■ **Work instruction**:
Only reproduce the lines from the line containing "[118,158,277,172] Please be" onward, exactly, through the final line of the data below.
──────── Data to use
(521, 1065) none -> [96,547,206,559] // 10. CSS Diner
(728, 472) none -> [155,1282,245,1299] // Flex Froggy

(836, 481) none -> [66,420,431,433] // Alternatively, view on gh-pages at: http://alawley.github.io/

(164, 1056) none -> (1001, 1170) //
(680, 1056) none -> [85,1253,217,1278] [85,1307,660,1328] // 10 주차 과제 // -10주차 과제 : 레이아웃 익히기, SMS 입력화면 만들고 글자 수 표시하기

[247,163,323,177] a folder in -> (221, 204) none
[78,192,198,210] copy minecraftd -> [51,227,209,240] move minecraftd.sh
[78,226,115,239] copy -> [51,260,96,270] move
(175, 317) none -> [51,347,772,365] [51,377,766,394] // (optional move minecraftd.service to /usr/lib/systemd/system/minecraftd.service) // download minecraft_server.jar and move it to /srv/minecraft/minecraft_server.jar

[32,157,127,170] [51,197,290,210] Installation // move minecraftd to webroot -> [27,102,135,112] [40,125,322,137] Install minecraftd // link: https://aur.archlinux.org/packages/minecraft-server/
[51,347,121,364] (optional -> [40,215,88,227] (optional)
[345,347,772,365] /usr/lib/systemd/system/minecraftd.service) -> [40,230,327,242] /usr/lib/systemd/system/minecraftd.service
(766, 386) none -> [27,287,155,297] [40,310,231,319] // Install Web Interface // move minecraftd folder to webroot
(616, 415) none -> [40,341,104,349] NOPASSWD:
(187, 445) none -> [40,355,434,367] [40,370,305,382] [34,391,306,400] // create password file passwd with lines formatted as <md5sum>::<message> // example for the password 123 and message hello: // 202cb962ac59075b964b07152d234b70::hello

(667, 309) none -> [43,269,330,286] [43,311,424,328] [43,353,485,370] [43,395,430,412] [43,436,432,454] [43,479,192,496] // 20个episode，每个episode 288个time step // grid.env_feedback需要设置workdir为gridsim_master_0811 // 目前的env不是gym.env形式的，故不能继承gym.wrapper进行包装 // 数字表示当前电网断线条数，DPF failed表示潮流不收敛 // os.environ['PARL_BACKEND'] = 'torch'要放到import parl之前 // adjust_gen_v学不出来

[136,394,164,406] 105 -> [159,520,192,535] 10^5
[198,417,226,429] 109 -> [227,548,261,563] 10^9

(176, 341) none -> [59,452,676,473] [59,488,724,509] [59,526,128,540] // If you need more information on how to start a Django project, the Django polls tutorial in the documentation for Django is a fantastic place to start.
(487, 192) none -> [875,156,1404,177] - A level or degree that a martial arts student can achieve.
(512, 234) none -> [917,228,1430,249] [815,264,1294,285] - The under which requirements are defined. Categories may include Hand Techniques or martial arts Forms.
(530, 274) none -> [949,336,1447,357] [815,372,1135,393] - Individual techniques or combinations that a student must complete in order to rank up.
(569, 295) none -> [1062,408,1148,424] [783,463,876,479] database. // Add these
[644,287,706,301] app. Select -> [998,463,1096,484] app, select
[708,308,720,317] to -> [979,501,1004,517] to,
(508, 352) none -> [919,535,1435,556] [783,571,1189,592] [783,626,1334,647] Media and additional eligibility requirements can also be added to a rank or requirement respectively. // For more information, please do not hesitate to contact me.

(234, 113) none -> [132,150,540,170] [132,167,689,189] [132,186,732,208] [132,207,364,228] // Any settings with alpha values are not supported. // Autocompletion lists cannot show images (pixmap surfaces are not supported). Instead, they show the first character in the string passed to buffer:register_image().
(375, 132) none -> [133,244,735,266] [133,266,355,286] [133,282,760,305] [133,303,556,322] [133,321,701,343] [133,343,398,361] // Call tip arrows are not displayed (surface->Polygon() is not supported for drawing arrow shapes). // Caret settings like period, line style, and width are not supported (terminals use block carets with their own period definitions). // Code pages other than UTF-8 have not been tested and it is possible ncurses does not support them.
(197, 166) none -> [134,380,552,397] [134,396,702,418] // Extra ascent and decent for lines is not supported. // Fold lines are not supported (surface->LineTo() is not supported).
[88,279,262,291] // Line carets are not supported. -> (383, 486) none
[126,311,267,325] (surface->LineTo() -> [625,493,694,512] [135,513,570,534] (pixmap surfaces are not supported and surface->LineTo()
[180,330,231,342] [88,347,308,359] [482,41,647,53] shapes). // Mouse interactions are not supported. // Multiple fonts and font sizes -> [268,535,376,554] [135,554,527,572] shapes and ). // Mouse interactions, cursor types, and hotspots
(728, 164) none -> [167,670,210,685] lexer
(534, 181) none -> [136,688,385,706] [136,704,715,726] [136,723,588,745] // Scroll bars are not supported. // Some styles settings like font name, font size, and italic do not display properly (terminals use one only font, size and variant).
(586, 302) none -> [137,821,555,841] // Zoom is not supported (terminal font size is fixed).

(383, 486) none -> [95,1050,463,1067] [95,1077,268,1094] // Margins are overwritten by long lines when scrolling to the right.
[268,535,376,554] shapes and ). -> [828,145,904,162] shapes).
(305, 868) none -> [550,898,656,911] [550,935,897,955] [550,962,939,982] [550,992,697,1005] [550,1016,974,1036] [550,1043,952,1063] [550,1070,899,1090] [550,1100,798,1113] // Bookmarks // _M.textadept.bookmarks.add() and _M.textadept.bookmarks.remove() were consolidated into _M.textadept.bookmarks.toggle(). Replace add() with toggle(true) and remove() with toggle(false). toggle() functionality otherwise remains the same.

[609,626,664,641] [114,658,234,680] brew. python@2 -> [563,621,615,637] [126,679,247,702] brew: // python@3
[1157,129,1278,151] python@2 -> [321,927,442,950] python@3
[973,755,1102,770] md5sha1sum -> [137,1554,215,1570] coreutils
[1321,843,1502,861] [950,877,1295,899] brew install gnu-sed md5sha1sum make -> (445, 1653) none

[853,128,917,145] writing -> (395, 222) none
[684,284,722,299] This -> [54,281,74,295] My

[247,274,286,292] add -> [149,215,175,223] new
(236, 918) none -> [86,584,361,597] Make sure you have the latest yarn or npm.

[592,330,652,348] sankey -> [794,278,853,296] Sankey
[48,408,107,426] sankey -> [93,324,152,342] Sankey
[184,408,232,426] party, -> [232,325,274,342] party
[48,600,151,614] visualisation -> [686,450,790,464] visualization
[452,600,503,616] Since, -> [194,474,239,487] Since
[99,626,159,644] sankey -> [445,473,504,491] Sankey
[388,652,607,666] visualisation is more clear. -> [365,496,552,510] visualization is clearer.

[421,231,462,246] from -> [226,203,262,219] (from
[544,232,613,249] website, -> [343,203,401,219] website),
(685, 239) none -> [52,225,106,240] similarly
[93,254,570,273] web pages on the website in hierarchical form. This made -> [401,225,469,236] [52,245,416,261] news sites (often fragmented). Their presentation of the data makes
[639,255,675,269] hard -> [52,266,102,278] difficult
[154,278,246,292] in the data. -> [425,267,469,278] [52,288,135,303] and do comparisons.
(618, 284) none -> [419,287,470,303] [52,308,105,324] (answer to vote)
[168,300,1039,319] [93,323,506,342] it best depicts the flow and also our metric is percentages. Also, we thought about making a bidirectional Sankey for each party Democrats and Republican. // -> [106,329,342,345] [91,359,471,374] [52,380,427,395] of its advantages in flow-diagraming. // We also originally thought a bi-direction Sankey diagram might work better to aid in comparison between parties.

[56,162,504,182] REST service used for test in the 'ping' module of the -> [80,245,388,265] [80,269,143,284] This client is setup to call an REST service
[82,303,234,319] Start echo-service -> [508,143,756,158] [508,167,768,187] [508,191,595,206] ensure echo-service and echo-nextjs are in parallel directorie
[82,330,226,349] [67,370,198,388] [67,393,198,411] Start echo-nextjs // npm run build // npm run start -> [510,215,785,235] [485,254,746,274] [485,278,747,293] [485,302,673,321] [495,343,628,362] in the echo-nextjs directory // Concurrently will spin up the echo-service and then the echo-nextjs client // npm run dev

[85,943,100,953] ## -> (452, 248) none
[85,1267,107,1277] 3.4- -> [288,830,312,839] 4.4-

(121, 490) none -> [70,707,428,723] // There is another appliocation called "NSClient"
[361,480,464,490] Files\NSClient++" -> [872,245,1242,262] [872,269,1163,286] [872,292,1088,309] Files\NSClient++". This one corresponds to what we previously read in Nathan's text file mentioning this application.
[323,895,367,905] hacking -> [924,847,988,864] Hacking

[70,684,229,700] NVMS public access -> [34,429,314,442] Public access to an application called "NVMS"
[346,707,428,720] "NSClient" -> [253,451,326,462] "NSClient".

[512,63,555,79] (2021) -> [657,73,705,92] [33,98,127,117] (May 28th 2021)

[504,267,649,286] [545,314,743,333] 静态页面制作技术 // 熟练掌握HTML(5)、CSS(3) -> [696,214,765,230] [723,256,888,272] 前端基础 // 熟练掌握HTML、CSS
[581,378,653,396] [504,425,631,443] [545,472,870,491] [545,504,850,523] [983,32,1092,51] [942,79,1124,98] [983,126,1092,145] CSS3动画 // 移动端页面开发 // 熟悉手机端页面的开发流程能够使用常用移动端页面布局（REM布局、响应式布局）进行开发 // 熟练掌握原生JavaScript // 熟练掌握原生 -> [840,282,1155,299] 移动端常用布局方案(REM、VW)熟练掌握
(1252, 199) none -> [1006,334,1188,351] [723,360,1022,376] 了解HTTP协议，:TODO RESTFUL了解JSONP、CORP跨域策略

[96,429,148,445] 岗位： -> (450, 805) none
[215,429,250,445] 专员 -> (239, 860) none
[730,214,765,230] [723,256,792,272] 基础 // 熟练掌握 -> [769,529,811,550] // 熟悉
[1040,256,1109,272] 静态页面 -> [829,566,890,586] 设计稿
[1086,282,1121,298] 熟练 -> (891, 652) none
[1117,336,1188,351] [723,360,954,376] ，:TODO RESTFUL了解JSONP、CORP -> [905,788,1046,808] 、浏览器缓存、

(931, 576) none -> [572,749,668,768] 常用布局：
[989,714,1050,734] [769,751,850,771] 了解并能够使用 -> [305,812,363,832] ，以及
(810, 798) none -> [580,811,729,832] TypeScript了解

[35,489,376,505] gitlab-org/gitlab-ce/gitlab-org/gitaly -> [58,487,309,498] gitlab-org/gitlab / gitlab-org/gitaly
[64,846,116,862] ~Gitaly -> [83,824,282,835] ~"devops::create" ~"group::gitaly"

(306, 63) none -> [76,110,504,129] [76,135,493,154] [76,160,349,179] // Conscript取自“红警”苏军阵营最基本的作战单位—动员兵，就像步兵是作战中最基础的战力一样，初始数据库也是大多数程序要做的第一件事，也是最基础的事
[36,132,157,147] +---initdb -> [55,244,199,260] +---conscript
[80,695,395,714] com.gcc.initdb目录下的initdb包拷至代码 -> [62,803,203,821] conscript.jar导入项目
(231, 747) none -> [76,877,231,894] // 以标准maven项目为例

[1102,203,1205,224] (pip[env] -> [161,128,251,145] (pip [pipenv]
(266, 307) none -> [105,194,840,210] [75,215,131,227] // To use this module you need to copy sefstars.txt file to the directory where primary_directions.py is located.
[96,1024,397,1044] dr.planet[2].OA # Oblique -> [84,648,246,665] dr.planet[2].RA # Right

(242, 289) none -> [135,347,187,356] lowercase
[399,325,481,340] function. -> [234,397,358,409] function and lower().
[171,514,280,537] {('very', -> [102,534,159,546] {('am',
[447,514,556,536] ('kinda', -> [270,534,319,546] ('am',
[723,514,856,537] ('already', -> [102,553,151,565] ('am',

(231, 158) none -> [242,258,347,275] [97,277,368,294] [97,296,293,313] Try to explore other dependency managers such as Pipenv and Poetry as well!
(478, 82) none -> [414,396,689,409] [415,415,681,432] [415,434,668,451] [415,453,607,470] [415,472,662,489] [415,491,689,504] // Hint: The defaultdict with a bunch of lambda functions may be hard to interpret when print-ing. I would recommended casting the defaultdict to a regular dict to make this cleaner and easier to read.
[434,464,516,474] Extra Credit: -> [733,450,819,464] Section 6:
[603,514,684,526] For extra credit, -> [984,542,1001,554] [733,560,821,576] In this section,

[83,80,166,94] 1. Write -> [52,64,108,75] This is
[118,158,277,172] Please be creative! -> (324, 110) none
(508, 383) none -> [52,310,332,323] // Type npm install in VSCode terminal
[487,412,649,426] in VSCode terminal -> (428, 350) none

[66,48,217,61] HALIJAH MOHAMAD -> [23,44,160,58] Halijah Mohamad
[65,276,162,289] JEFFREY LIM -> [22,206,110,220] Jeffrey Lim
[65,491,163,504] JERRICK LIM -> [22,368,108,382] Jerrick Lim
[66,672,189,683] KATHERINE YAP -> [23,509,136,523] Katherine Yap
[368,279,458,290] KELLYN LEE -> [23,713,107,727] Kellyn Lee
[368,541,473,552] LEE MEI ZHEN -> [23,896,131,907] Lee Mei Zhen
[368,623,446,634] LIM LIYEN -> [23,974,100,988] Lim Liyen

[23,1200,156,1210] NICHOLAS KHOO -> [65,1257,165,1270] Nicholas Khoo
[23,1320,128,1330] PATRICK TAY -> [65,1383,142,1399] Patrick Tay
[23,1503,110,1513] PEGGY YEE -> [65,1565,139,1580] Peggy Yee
────────────────
■ **Exercise result**:
[118,158,277,172] Please be creative! -> (324, 110) none
(508, 383) none -> [52,310,332,323] // Type npm install in VSCode terminal
[487,412,649,426] in VSCode terminal -> (428, 350) none

[66,48,217,61] HALIJAH MOHAMAD -> [23,44,160,58] Halijah Mohamad
[65,276,162,289] JEFFREY LIM -> [22,206,110,220] Jeffrey Lim
[65,491,163,504] JERRICK LIM -> [22,368,108,382] Jerrick Lim
[66,672,189,683] KATHERINE YAP -> [23,509,136,523] Katherine Yap
[368,279,458,290] KELLYN LEE -> [23,713,107,727] Kellyn Lee
[368,541,473,552] LEE MEI ZHEN -> [23,896,131,907] Lee Mei Zhen
[368,623,446,634] LIM LIYEN -> [23,974,100,988] Lim Liyen

[23,1200,156,1210] NICHOLAS KHOO -> [65,1257,165,1270] Nicholas Khoo
[23,1320,128,1330] PATRICK TAY -> [65,1383,142,1399] Patrick Tay
[23,1503,110,1513] PEGGY YEE -> [65,1565,139,1580] Peggy Yee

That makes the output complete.